*Work required*
Find "- Additional learning’s" and "- Additionally it" in the records below. Copy the lines holding them and every line between, exactly, and no others.
::::
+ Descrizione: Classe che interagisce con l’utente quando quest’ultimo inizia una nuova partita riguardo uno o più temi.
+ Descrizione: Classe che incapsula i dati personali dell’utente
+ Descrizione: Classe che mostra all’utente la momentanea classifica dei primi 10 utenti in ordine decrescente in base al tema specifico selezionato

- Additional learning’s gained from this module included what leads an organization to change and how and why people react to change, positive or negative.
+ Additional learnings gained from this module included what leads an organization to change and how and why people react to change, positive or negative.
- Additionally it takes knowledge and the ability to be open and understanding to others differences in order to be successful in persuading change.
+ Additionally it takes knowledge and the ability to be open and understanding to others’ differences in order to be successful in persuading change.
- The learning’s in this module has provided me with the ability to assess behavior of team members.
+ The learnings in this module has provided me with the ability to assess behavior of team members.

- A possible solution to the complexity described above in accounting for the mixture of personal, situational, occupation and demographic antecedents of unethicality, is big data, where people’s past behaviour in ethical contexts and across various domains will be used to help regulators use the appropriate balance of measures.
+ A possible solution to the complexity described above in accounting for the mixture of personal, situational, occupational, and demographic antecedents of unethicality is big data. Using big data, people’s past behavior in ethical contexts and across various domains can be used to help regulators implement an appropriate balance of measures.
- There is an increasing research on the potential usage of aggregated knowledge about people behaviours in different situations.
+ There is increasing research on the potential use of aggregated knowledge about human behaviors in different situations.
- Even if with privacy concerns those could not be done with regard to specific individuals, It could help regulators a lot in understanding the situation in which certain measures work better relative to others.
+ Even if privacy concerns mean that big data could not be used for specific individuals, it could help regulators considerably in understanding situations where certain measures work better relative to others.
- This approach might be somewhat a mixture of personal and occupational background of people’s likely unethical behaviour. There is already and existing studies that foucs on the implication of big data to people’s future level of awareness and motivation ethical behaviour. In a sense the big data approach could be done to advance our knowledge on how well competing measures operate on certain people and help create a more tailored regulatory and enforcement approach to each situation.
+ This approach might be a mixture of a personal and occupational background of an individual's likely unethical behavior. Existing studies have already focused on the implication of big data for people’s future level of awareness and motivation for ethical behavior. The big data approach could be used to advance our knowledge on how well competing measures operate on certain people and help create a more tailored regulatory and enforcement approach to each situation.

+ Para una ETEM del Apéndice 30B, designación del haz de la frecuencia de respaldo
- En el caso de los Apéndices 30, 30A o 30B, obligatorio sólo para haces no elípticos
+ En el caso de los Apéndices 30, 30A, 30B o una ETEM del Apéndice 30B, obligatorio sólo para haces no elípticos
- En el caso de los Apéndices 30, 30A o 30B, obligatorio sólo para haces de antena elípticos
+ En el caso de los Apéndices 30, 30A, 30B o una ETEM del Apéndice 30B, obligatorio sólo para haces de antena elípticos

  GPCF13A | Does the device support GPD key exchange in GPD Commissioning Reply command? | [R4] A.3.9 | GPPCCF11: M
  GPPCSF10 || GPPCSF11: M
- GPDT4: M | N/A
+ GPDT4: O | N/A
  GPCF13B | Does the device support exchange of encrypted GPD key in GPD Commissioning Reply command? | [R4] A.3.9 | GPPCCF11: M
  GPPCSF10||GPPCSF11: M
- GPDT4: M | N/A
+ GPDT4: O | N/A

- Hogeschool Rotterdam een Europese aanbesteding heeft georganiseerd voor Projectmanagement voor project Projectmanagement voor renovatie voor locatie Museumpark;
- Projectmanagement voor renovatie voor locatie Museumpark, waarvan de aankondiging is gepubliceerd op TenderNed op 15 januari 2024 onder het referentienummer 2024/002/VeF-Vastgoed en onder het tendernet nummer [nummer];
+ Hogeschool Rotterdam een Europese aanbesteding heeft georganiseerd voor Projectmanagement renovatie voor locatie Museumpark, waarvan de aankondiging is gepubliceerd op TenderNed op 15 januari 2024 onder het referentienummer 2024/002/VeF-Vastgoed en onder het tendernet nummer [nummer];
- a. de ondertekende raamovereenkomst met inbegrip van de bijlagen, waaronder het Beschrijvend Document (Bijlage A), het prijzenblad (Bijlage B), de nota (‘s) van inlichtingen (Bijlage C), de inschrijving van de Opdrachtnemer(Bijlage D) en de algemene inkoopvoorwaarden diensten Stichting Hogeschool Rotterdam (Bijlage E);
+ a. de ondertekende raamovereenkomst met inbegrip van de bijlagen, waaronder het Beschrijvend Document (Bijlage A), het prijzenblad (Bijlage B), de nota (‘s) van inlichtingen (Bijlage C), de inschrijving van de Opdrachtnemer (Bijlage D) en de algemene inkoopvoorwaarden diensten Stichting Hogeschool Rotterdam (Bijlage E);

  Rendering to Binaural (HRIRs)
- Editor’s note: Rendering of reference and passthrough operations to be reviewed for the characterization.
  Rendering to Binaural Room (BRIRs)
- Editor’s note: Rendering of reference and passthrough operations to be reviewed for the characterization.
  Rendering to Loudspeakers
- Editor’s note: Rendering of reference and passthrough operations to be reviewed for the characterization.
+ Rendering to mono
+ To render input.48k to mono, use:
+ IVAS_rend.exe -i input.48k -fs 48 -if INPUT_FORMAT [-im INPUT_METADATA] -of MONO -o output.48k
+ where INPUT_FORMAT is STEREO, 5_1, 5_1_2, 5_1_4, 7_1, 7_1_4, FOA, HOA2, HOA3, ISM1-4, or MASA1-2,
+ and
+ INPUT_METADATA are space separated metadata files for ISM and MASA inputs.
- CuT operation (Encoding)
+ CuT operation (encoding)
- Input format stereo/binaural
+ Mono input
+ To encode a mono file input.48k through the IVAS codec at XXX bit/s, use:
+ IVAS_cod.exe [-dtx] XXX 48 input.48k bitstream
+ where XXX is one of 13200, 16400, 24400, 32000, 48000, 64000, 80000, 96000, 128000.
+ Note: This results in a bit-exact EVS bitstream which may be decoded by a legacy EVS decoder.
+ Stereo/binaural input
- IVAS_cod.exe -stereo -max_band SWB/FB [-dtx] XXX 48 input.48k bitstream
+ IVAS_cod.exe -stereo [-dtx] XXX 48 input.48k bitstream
::::
*Exercise result*
- Additional learning’s gained from this module included what leads an organization to change and how and why people react to change, positive or negative.
+ Additional learnings gained from this module included what leads an organization to change and how and why people react to change, positive or negative.
- Additionally it takes knowledge and the ability to be open and understanding to others differences in order to be successful in persuading change.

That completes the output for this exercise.